(Dataset items)
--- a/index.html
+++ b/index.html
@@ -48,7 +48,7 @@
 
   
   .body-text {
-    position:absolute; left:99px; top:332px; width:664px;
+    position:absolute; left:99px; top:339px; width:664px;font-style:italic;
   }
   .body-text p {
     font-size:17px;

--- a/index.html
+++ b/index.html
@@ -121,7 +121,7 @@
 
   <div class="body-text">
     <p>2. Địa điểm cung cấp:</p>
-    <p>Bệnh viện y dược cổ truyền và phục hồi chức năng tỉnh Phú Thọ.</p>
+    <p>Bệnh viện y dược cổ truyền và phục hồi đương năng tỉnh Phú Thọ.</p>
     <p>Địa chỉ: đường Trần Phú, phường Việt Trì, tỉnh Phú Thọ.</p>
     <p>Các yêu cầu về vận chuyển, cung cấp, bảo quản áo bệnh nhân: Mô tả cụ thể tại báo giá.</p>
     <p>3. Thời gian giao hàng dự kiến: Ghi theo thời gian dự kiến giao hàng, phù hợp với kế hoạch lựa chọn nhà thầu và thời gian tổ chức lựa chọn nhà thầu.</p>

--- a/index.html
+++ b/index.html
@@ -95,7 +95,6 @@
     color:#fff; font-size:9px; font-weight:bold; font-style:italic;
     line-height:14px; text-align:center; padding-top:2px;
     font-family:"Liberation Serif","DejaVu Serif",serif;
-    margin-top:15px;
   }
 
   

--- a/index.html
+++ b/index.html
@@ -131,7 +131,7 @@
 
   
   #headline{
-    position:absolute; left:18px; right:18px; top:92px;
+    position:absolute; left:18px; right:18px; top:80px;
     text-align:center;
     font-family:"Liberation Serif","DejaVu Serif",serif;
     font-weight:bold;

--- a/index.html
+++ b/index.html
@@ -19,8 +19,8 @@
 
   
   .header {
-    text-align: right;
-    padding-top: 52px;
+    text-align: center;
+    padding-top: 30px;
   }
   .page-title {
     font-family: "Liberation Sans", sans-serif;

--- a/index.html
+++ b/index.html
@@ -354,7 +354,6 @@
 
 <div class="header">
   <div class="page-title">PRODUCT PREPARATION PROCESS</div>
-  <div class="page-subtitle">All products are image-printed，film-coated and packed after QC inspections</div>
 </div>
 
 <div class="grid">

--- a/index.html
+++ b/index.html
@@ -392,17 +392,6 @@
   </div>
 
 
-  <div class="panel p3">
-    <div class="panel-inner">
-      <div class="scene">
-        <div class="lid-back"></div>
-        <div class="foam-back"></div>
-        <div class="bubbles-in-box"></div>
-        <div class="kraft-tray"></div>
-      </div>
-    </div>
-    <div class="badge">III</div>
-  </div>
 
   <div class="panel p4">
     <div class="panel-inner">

What to work on — Only lines with the word "style" are wanted; pull each of them from the records.

Expected answer —
+    position:absolute; left:99px; top:339px; width:664px;font-style:italic;
     color:#fff; font-size:9px; font-weight:bold; font-style:italic;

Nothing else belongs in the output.